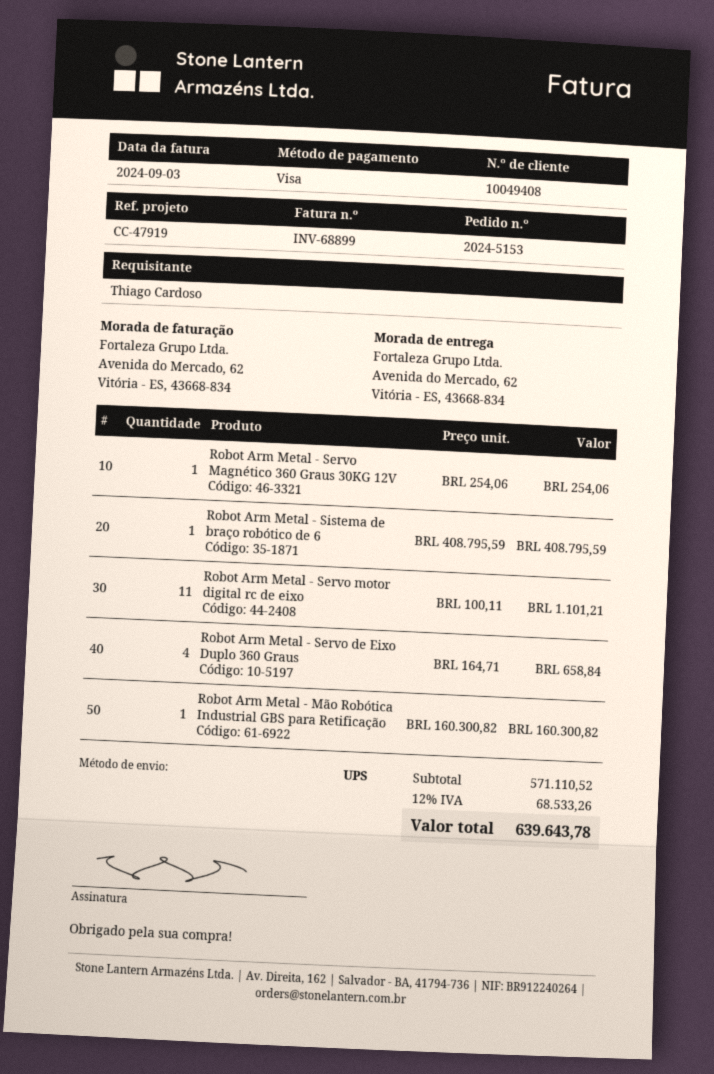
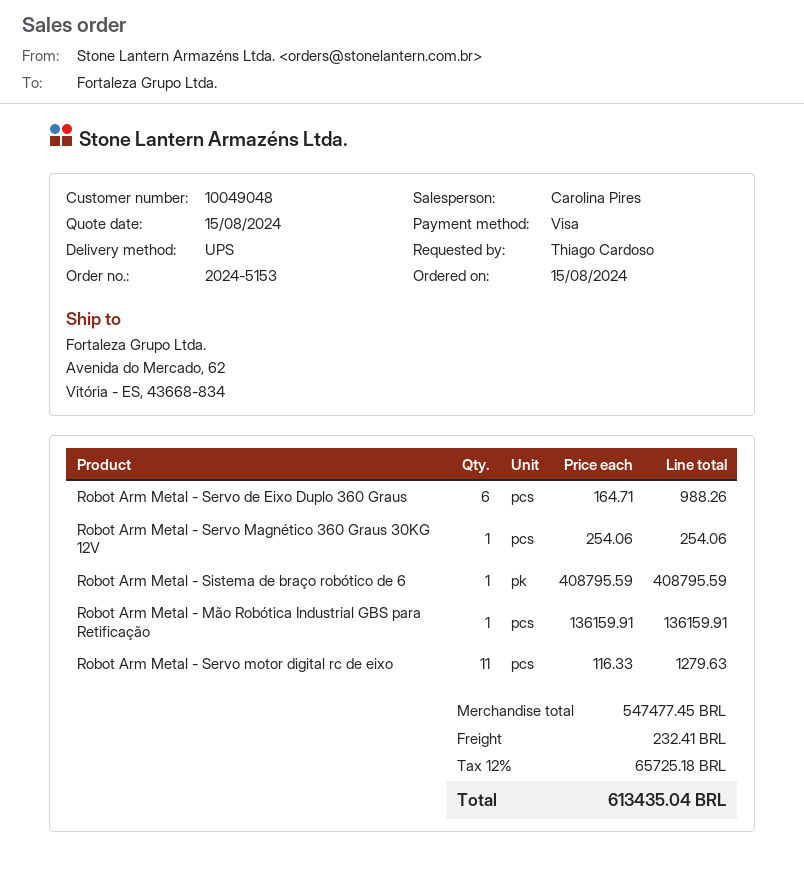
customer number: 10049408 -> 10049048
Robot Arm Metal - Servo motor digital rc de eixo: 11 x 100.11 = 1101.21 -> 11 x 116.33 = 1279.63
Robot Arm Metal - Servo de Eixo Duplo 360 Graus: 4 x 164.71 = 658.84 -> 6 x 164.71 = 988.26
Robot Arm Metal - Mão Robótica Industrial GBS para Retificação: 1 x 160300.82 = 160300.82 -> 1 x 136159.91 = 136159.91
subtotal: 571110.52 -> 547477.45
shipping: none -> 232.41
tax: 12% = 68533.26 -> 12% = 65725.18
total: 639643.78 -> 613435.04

-=-=-

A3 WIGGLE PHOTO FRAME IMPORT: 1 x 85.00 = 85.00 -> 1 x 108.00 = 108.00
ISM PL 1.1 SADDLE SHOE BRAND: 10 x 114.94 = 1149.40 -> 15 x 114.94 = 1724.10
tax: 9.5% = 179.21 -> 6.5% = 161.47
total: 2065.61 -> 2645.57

-=-=-

- [YOUR TASK] Would you please return all lines from the listing above that contain "Robot"?

- [WRITTEN ANSWER]
Robot Arm Metal - Servo motor digital rc de eixo: 11 x 100.11 = 1101.21 -> 11 x 116.33 = 1279.63
Robot Arm Metal - Servo de Eixo Duplo 360 Graus: 4 x 164.71 = 658.84 -> 6 x 164.71 = 988.26
Robot Arm Metal - Mão Robótica Industrial GBS para Retificação: 1 x 160300.82 = 160300.82 -> 1 x 136159.91 = 136159.91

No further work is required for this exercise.